In part II we are going to do the followings:

  • Extracting hashtags from content of each tweets
  • Make some visualisations with the help of Spark SQL
  • Extracting accounts that I have mentioned during last 7 years
  • We see my original tweets vs retweeted tweets evolution

As you remember in Part I, we used tweets.csv file which comes with very little metadata. Usually, tweet’s JSON has lots of fields such as Entities that contains hashtags, mentions, URLs, media, etc.

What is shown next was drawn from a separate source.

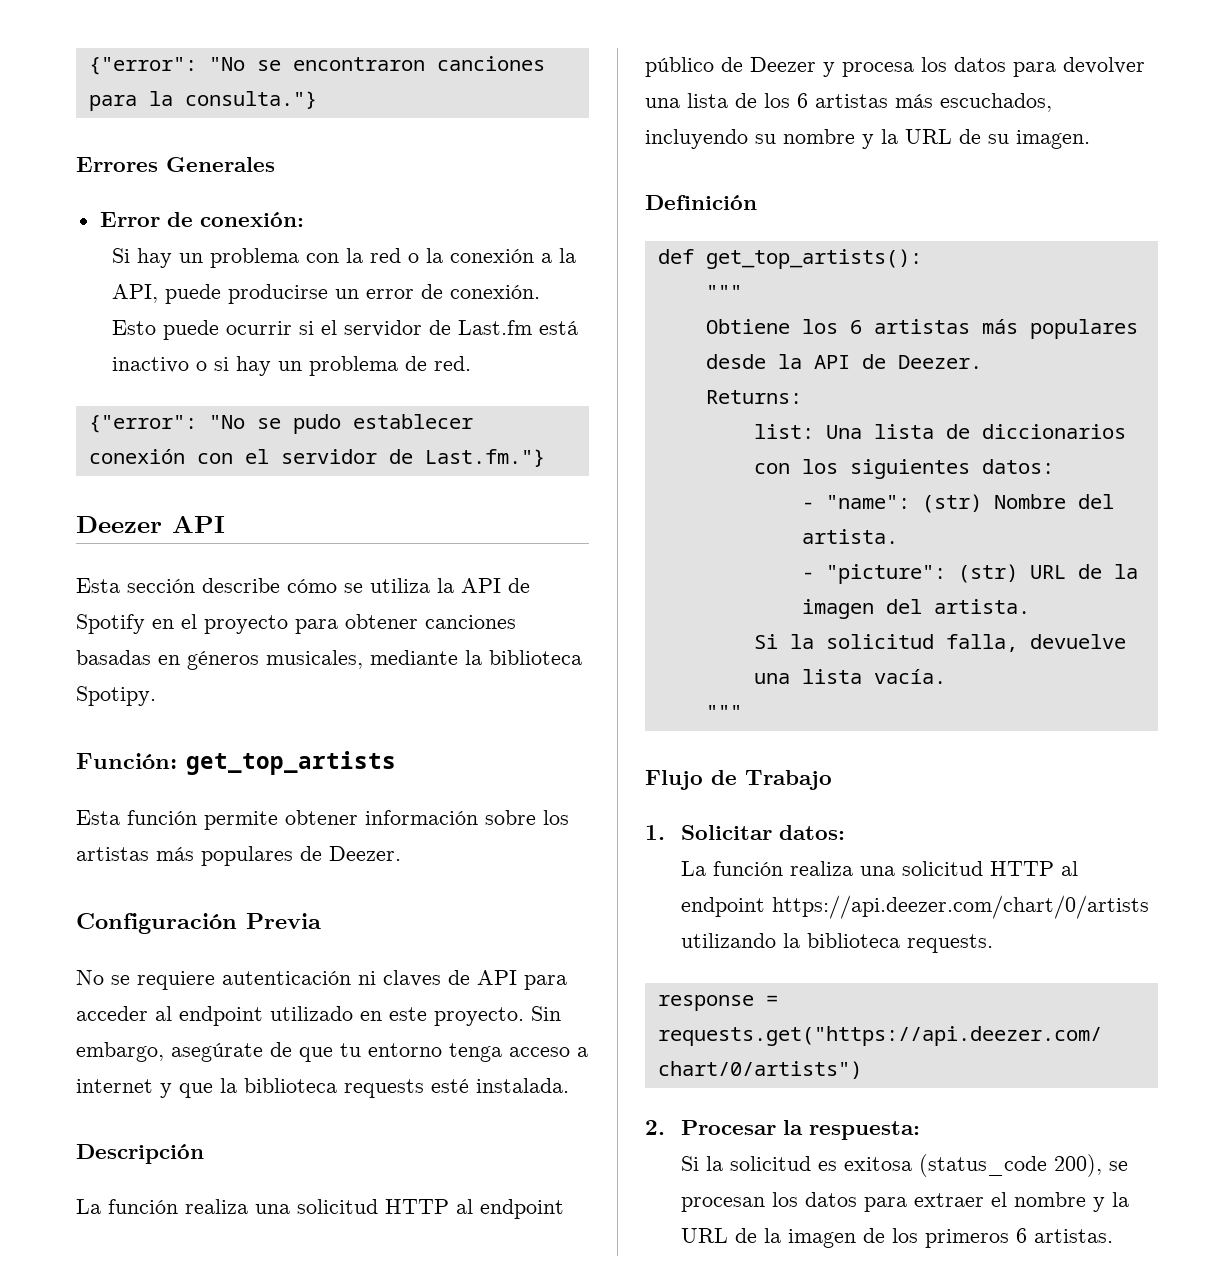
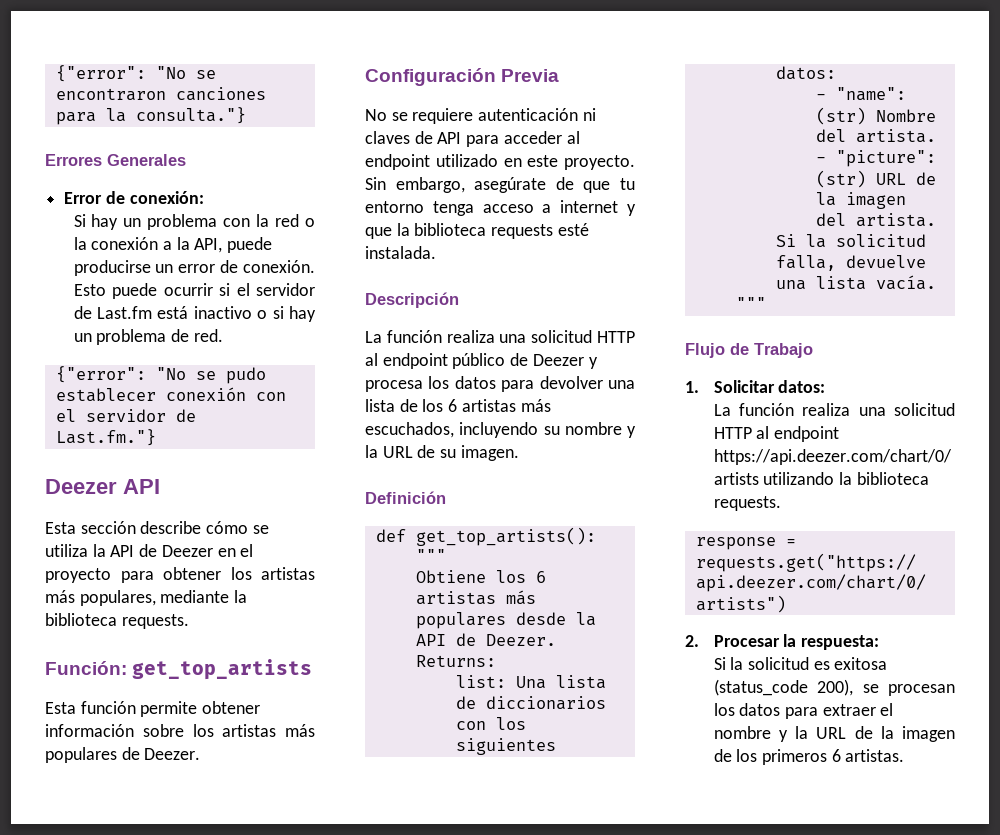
- Esta sección describe cómo se utiliza la API de Spotify en el proyecto para obtener canciones basadas en géneros musicales, mediante la biblioteca Spotipy.
+ Esta sección describe cómo se utiliza la API de Deezer en el proyecto para obtener los artistas más populares, mediante la biblioteca requests.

But since we don’t have this field in our minimal tweets.csv file we are going to extract hashtags from my tweets content.

Last time for removing HTML tags we used Spark UDF, but this time we are going to use a function that already exists in Spark MlLibWe are going to use a function called “RegexTokenizer“:

RegexTokenizer allows more advanced tokenization based on regular expression (regex) matching. By default, the parameter “pattern” (regex, default: "\\s+") is used as delimiters to split the input text. Alternatively, users can set parameter “gaps” to false indicating the regex “pattern” denotes “tokens” rather than splitting gaps, and find all matching occurrences as the tokenization result.

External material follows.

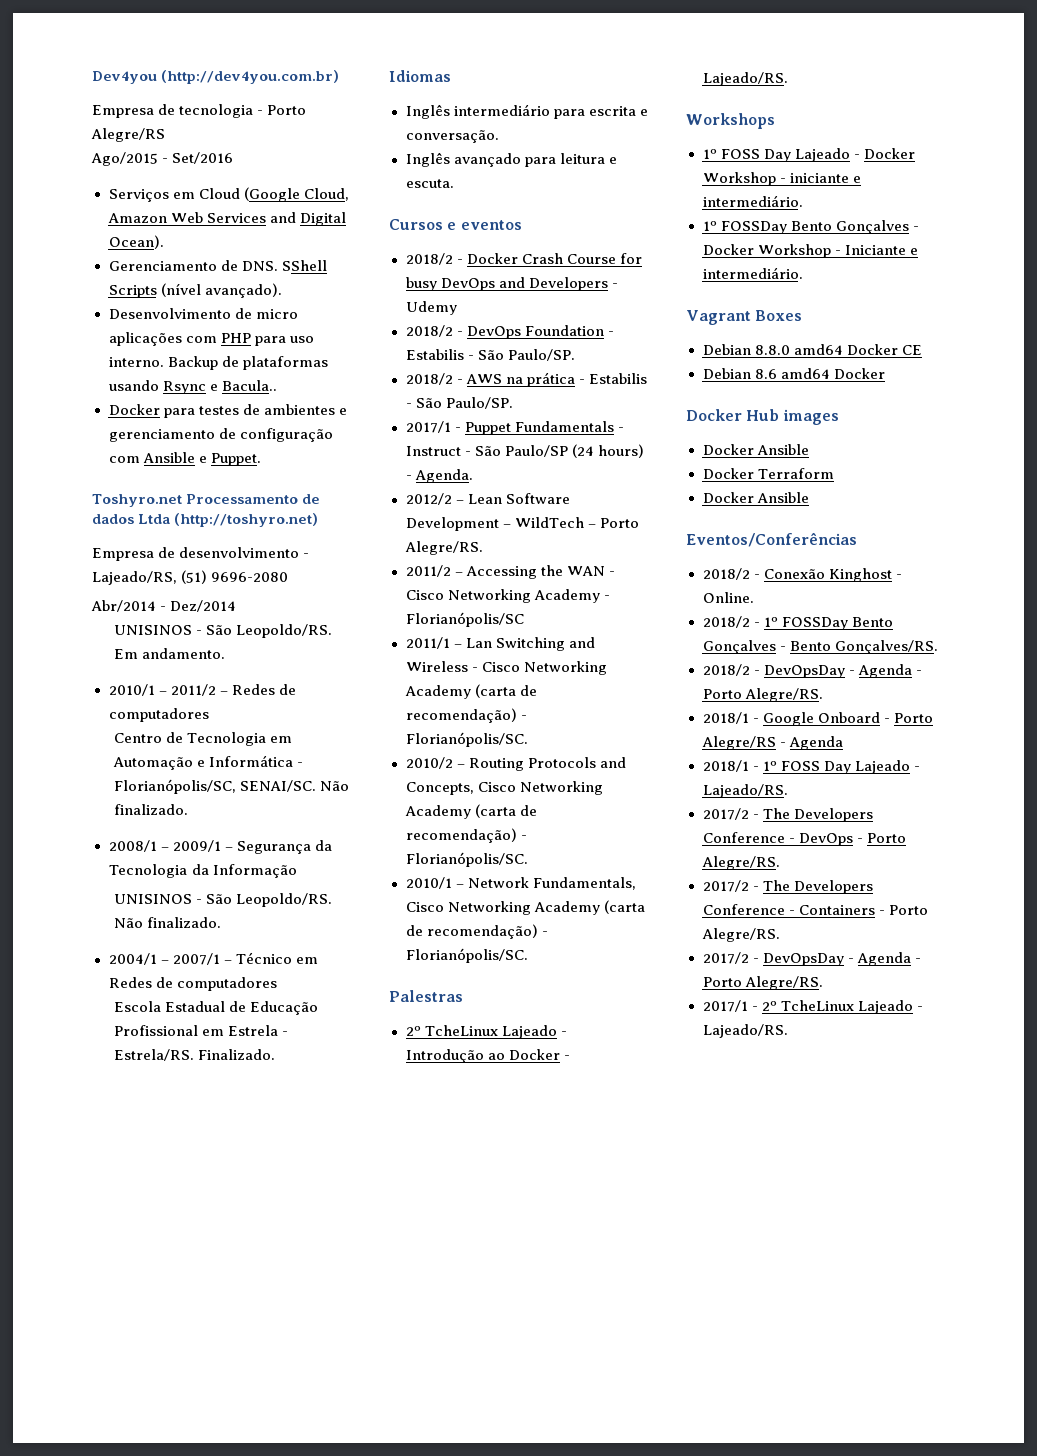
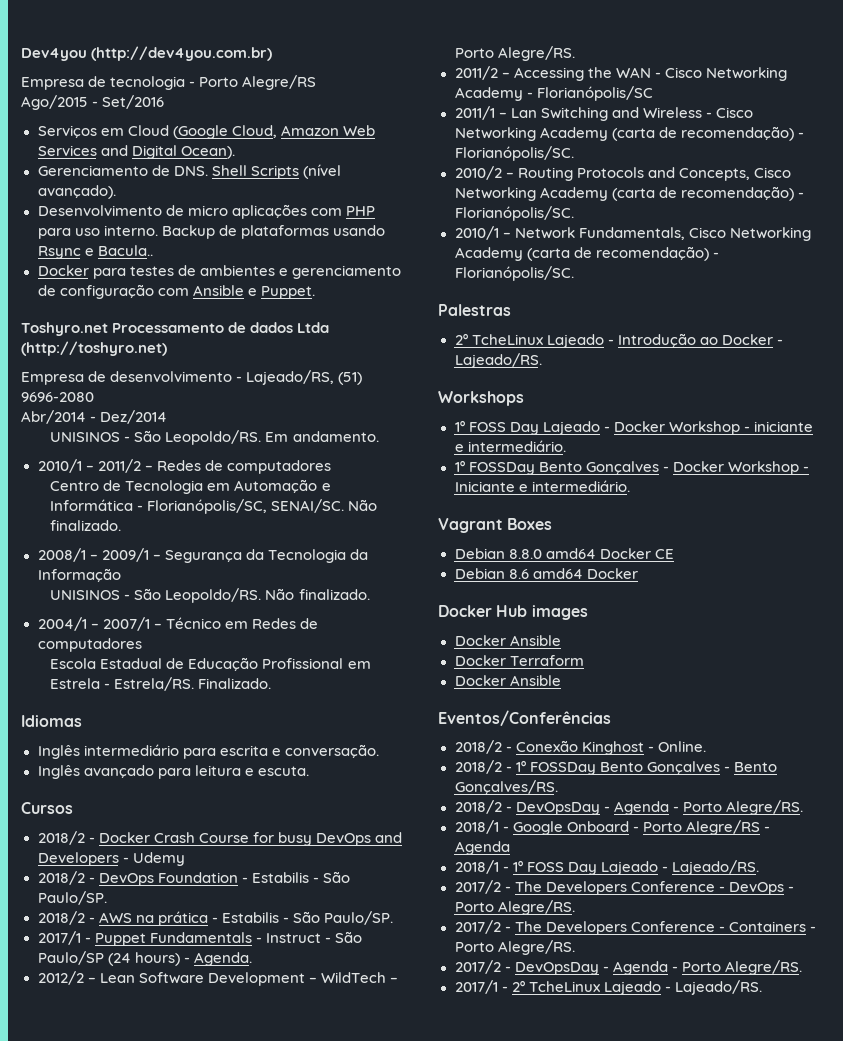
- Gerenciamento de DNS. SShell Scripts (nível avançado).
+ Gerenciamento de DNS. Shell Scripts (nível avançado).
- Cursos e eventos
+ Cursos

Here is how we use it to extract Hashtags from the content of my Tweets:

import org.apache.spark.ml.feature.RegexTokenizer

val hashtagsDF = new RegexTokenizer()
.setGaps(false)
.setPattern("#(\\w+)")
.setMinTokenLength(2)
.setInputCol("text")
.setOutputCol("hashtags")
.transform(newTweetDF)

A little of explanation:

  • hashtagsDF: Is going to be a DataFrame with a new column called “hashtags” that contains the results of our RegexTokenizer
  • setPattern: This is where we set our regex pattern
  • setInputCol: It’s where we get the input which is the “text” of my tweets
  • setOutputCol: What should be the name of our output column
  • transform: By Apache Spark definition “Scaling, converting, or modifying features”. That’s why we pass “newTweetDF” which is our Tweets DataFrame.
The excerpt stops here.